The teachers and schools pushing in this direction are focused on a student-centered goal of developing problem-solving skills, beyond the original goal of ensuring their students have math skills. What is also interesting about this approach is its strong reliance on technology to deliver multimedia content to students. Schools that use this approach prioritize reliable multimedia streaming capabilities both to the classrooms and their students’ studying spaces.
Here are two content examples from step 1:
The problems are not defined by the chapter and section number in a traditional textbook. A class works together to ask and then answer its questions. The teacher chooses the visible content to begin the discussion and supports the class’s engagement as it works towards answering self-generated questions. Questions naturally have their basis in applications and math enters the situation as the way to quantify and generalize solutions. At the right time, the teacher can provide formal math content to the class, and within the context of the application and students’ questions.

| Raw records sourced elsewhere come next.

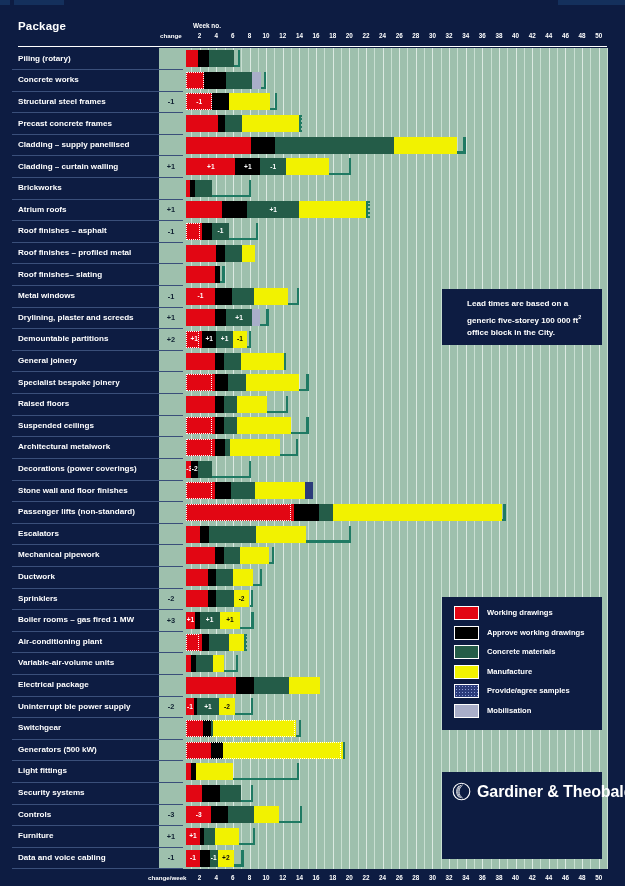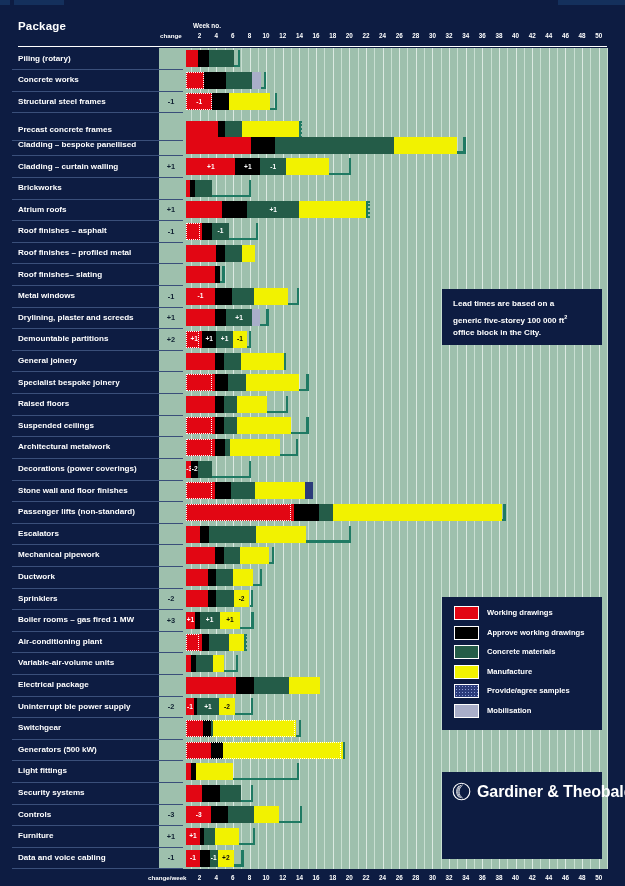--- a/index.html
+++ b/index.html
@@ -53,21 +53,21 @@
   .t-dk   { color:#111111; }
 
   
   .outline{ position:absolute; height:17px; border:1.1px dotted #ffffff; top:2.2px; pointer-events:none; }
   .float{ position:absolute; top:2.2px; height:17px; border-right:2.4px dotted #1f7a63; }
   .tail{ position:absolute; height:2.2px; background:#1f7a63; }
   .tailcap{ position:absolute; width:2.2px; background:#1f7a63; }
 
   
   .callout{ position:absolute; left:442px; top:289px; width:160px; height:56px; background:#0d1c42; border:1px solid #0d1c42; }
-  .callout p{ font-size:8.1px; font-weight:bold; line-height:12.6px; padding:8px 0 0 10px; }
+  .callout p{ font-size:8.1px; font-weight:bold; line-height:12.6px; padding:8px 0 0 24px; }
   .callout sup{ font-size:5.5px; vertical-align:super; }
 
   
   .legend{ position:absolute; left:442px; top:597px; width:160px; height:133px; background:#0d1c42; }
   .legend .item{ position:absolute; left:12px; height:16px; }
   .legend .sw{ position:absolute; left:0; top:1px; width:25px; height:14px; border:1px solid #ffffff; }
   .legend .lt{ position:absolute; left:33px; top:3px; font-size:7.6px; font-weight:bold; white-space:nowrap; }
   .sw-pas{ background:#2b3b7a; background-image:radial-gradient(#8fa0d8 0.6px, transparent 0.7px); background-size:3px 3px; }
 
   
@@ -206,33 +206,33 @@
         <div class="seg s-wd" style="left: 186.325px; width: 25.7725px; top: 2.2px;">
           <span class="t-lt">-1</span>
         </div>
         <div class="seg s-awd" style="left: 212.098px; width: 16.6275px; top: 2.2px;"></div>
         <div class="seg s-mf" style="left: 228.725px; width: 41.5686px; top: 2.2px;"></div>
         <div class="float" style="left: 270.294px; width: 6.65098px;"></div>
         <div class="tail" style="left: 270.294px; width: 6.65098px; top: 17px;"></div>
         <div class="tailcap" style="left: 274.745px; top: 2.2px; height: 17px;"></div>
         <div class="outline" style="left: 186.325px; width: 25.7725px;"></div>
       </div>
-      <div class="row" style="top: 119px;">
+      <div class="row" style="top: 113px;">
         <div class="name">Precast concrete frames</div>
         <div class="rsep"></div>
         <div class="seg s-wd" style="left: 186.325px; width: 31.5922px; top: 2.2px;"></div>
         <div class="seg s-awd" style="left: 217.918px; width: 7.48235px; top: 2.2px;"></div>
         <div class="seg s-pm" style="left: 225.4px; width: 16.6275px; top: 2.2px;"></div>
         <div class="seg s-mf" style="left: 242.027px; width: 58.1961px; top: 2.2px;"></div>
         <div class="float" style="left: 300.224px; width: 1px;"></div>
         <div class="tail" style="left: 300.224px; width: 0.831373px; top: 17px;"></div>
         <div class="tailcap" style="left: 298.855px; top: 2.2px; height: 17px;"></div>
       </div>
       <div class="row" style="top: 134.421px;">
-        <div class="name">Cladding – bespoke panellised</div>
+        <div class="name">Cladding – supply panellised</div>
         <div class="rsep"></div>
         <div class="seg s-wd" style="left: 186.325px; width: 64.8471px; top: 2.2px;"></div>
         <div class="seg s-awd" style="left: 251.173px; width: 24.1098px; top: 2.2px;"></div>
         <div class="seg s-pm" style="left: 275.282px; width: 118.886px; top: 2.2px;"></div>
         <div class="seg s-mf" style="left: 394.169px; width: 63.1843px; top: 2.2px;"></div>
         <div class="float" style="left: 457.353px; width: 8.31373px;"></div>
         <div class="tail" style="left: 457.353px; width: 8.31373px; top: 17px;"></div>
         <div class="tailcap" style="left: 463.467px; top: 2.2px; height: 17px;"></div>
       </div>
       <div class="row" style="top: 156.026px;">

Here’s another form of step 1: ask a strategic question. The best example of this approach was a seminar in which we were asked how to maximize the number of ships that could transit the Suez Canal without rebuilding it. The teacher made only one suggestion: look at the Canal.
Using mapping, content search, quantification, and visualization software tools, the class was able to study the actual Canal, talk about physical, political, and historical issues, and get deeply into the original question. Afterwards, the class was able to compare its analysis to the actual transit procedures used by the Canal.
One underlying theme was mentioned throughout the conference. Almost every speaker stated that math text books – and perhaps math teachers by extension – give way too much information in advance. Students are conditioned to expect all the data and methods will be provided in advance by the teacher or the text. Three-act plays are a way to stress real problem-solving without being handed structure or data first, so that the students develop problem-solving skills. In this approach, math skills are learned within the context of usefulness.